Prince Harry unveils a plaque in honour of Dr Aidan MacCarthy at RAF Honington. Picture from A Doctor's Sword/Facebook
Prince Harry unveils a plaque in honour of Dr Aidan MacCarthy at RAF Honington. Picture from A Doctor's Sword/Facebook Prince Harry unveils a plaque in honour of Dr Aidan MacCarthy at RAF Honington. Picture from A Doctor's Sword/Facebook

AN IRISH-BORN RAF doctor who escaped from Dunkirk and survived the atomic bomb which was dropped on Nagasaki during the Second World War has been honoured with the opening of a new medical centre in his name.
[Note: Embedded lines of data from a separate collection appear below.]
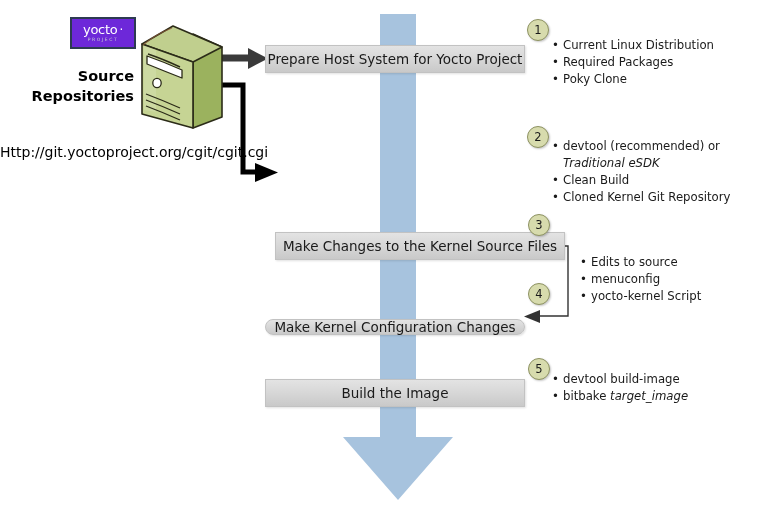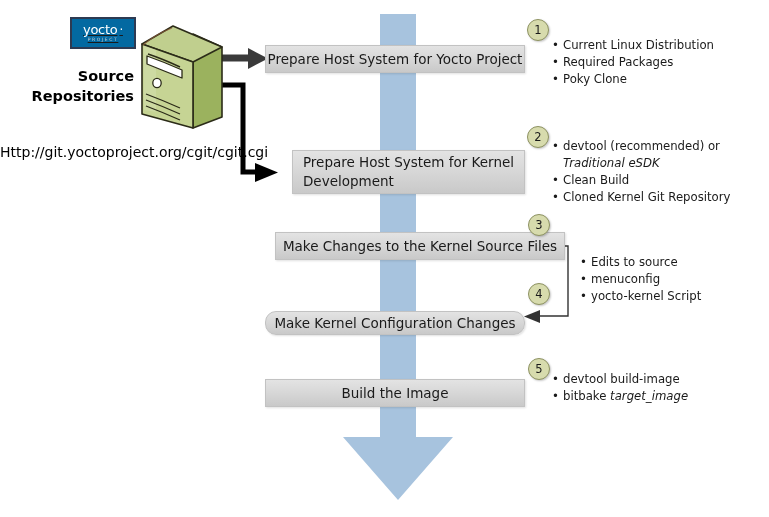--- a/index.html
+++ b/index.html
@@ -16,9 +16,9 @@
   
   .yocto-logo{
     position:absolute;left:70px;top:17px;width:66px;height:32px;
-    background:#0369a1;border:2px solid #2d3a52;
+    background:#6d28d9;border:2px solid #2d3a52;
     box-sizing:border-box;
-    display:flex;flex-direction:column;align-items:center;justify-content:center;text-decoration:underline;
+    display:flex;flex-direction:column;align-items:center;justify-content:center;
   }
   .yocto-word{
     color:#ffffff;font-size:13px;letter-spacing:-0.3px;line-height:12px;

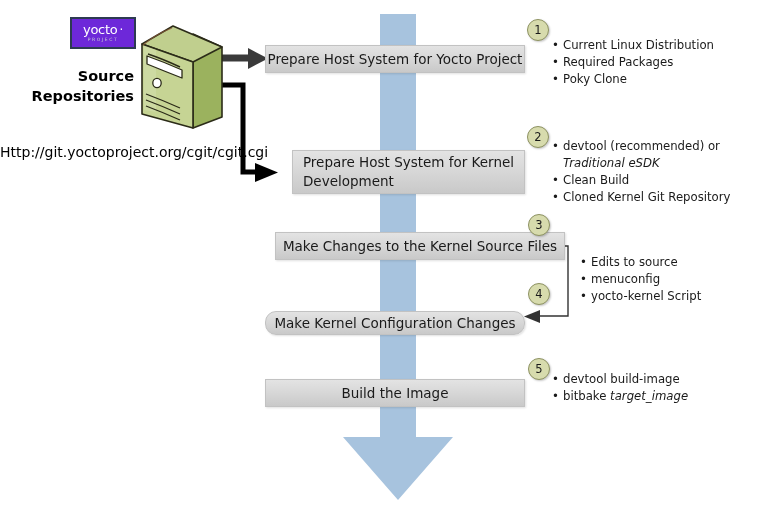--- a/index.html
+++ b/index.html
@@ -151,12 +151,6 @@
     <span>Prepare Host System for Yocto Project</span>
   </div>
 
-  <div class="pbox" id="box-2">
-    <span>
-      <span>Prepare Host System for Kernel</span><br>
-      <span>Development</span>
-    </span>
-  </div>
 
   <div class="pbox" id="box-3">
     <span>Make Changes to the Kernel Source Files</span>

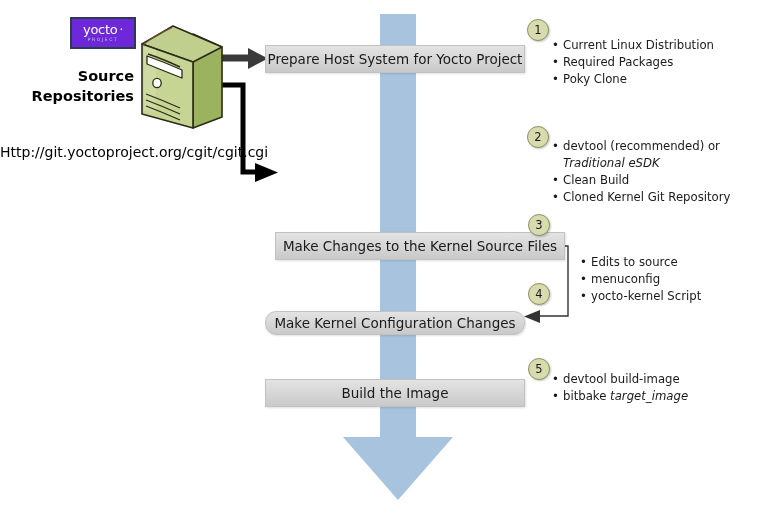--- a/index.html
+++ b/index.html
@@ -58,7 +58,7 @@
   #box-1{left:265px;top:45px;width:260px;height:28px;}
   #box-2{left:292px;top:150px;width:233px;height:44px;}
   #box-3{left:235px;top:232px;width:290px;height:28px;margin-left:40px;}
-  #box-4{left:265px;top:311px;width:260px;height:24px;border-radius:11px;}
+  #box-4{left:265px;top:319px;width:260px;height:16px;border-radius:11px;}
   #box-5{left:265px;top:379px;width:260px;height:28px;}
Prince Harry unveiled a plaque in memory of Dr Aidan MacCarthy as he officially opened the centre at RAF Honington in Suffolk, where the doctor had saved the lives of crew who crash-landed in 1941.

During the course of the Second World War, Dr MacCarthy, from Castletownbere in west Cork, also survived bombings, two torpedo attacks on ships he was travelling in, and being held in brutal conditions in a Japanese prisoner of war camp.

Dr MacCarthy, who died in 1995 aged 82, had originally joined the RAF along with two Irish friends after a night out in England, where he had moved for work.

76 years after Dr MacCarthy was awarded the George Medal for bravery for his role in saving aircrew at RAF Honington, his daughters Adrienne and Nicola said they were "deeply honoured" as the centre named after their father was opened.

Bob Jackson, who wrote a book and produced a documentary about the incredible story of the Cork man, told The Irish News that there was "such a huge interest" in his life.

Mr Jackson said: "He was the only person so close to the centre of the events both at Dunkirk and Nagasaki. He was in a camp only a mile from Nagasaki. It's the most incredible story."

A samurai sword - which intrigues visitors to the family's pub, MacCarthy's Bar, made famous by the book by Pete McCarthy - was given to the the doctor by a Japanese prison camp commandant when he intervened to protect his former captor from Allied inmates at the end of the war.

Nicola, who travelled to Japan in 2013 and successfully tracked down relatives of the prisoner, Isao Kusuno, drove from west Cork to RAF Honington with the sword, where it is planned that it will remain on display until the end of the summer.